------ LISTED ENTRIES ------
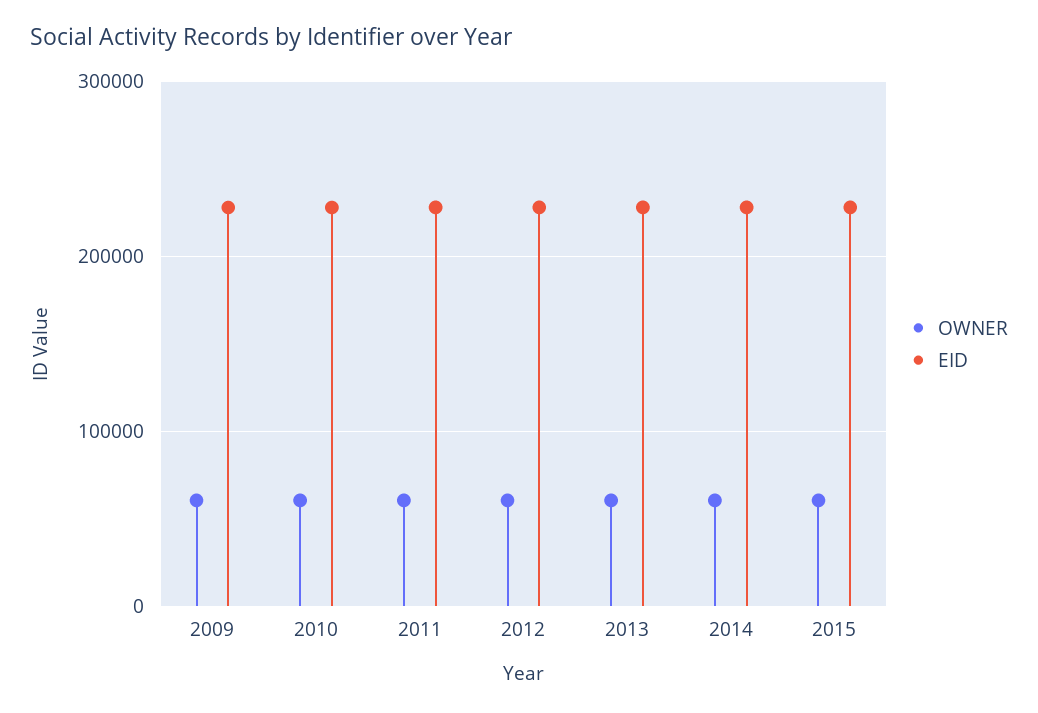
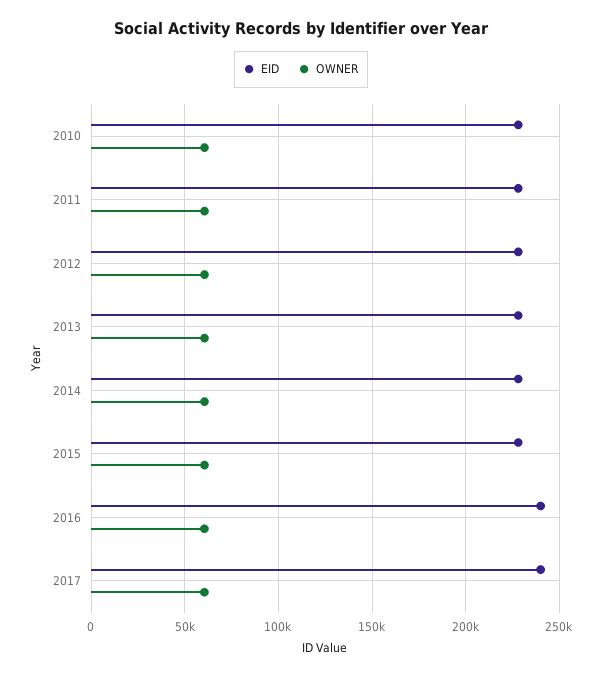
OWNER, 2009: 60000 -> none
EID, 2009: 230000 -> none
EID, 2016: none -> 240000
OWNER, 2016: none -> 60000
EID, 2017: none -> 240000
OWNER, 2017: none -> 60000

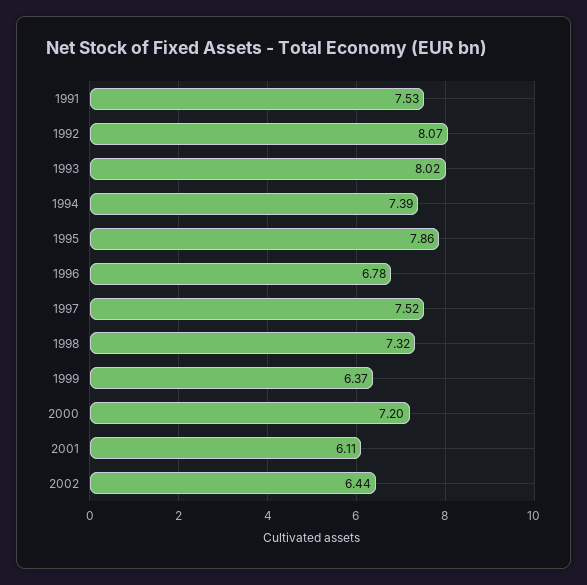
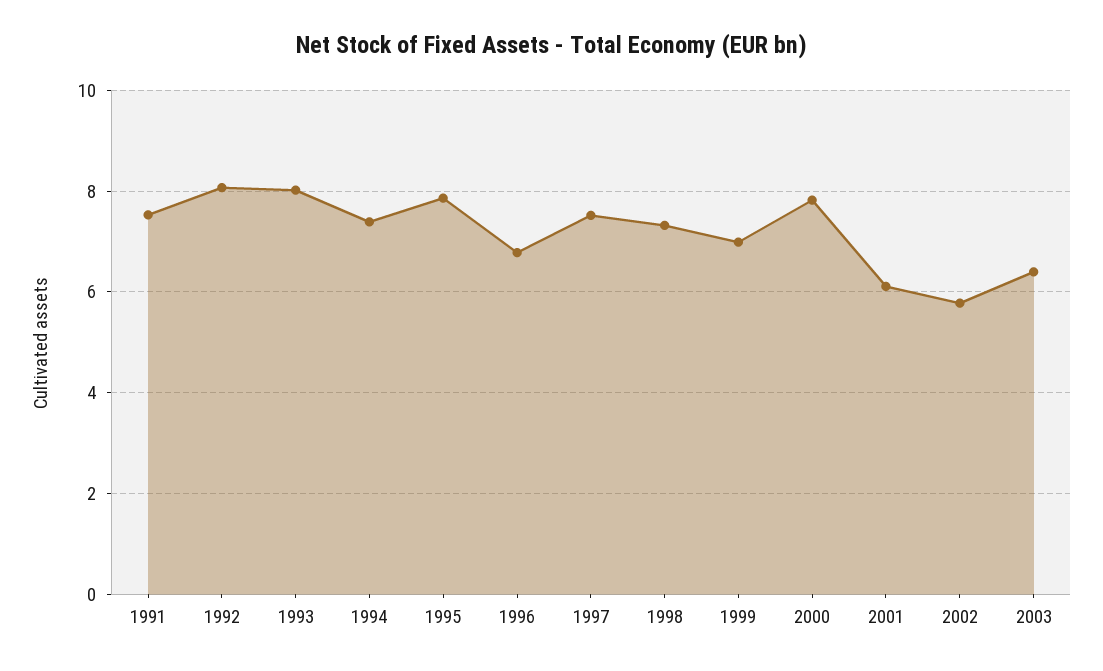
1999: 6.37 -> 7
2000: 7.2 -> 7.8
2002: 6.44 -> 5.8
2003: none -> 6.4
------
YOUR INSTRUCTIONS: The whole listing, minus its images, should be repeated exactly.

TASK OUTPUT:
OWNER, 2009: 60000 -> none
EID, 2009: 230000 -> none
EID, 2016: none -> 240000
OWNER, 2016: none -> 60000
EID, 2017: none -> 240000
OWNER, 2017: none -> 60000

1999: 6.37 -> 7
2000: 7.2 -> 7.8
2002: 6.44 -> 5.8
2003: none -> 6.4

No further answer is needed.